INSTRUCTIONS FOR THE TASK
Below are the records. List every line holding the word "Essentials".

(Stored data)

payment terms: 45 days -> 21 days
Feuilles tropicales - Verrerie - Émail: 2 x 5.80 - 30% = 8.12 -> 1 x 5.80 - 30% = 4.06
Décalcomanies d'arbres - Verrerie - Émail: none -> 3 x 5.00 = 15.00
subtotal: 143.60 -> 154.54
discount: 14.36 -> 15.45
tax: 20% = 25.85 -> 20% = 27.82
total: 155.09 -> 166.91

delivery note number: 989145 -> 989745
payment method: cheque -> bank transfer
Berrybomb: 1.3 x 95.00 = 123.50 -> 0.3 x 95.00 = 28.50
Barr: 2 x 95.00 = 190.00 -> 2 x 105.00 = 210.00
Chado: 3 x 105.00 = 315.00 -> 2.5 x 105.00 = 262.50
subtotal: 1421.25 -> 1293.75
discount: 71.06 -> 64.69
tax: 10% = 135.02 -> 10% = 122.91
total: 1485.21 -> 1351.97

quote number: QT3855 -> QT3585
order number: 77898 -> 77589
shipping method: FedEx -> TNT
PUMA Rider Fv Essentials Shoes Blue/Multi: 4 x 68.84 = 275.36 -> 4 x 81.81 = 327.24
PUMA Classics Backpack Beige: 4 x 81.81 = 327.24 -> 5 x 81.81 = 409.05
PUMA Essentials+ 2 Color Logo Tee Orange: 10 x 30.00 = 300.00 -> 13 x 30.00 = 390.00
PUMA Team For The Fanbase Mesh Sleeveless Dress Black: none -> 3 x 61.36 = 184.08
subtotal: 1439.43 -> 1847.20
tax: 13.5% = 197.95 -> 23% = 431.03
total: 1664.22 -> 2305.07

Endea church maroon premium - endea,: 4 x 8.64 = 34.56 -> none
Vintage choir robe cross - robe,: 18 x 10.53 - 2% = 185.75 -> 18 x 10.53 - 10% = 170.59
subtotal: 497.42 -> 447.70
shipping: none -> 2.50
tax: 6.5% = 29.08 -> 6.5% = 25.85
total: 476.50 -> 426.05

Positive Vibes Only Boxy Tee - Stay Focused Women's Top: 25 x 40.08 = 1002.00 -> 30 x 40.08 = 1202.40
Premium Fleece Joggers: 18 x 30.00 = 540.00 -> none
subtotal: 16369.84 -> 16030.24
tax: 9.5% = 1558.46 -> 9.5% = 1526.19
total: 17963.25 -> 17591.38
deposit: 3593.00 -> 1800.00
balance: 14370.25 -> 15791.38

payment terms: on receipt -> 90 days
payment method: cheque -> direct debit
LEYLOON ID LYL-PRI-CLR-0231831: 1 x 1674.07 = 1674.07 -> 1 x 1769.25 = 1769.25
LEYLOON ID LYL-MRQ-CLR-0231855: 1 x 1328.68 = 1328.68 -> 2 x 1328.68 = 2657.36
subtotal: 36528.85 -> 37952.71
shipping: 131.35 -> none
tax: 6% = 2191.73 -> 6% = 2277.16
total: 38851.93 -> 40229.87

SOLUTION BELOW
PUMA Rider Fv Essentials Shoes Blue/Multi: 4 x 68.84 = 275.36 -> 4 x 81.81 = 327.24
PUMA Essentials+ 2 Color Logo Tee Orange: 10 x 30.00 = 300.00 -> 13 x 30.00 = 390.00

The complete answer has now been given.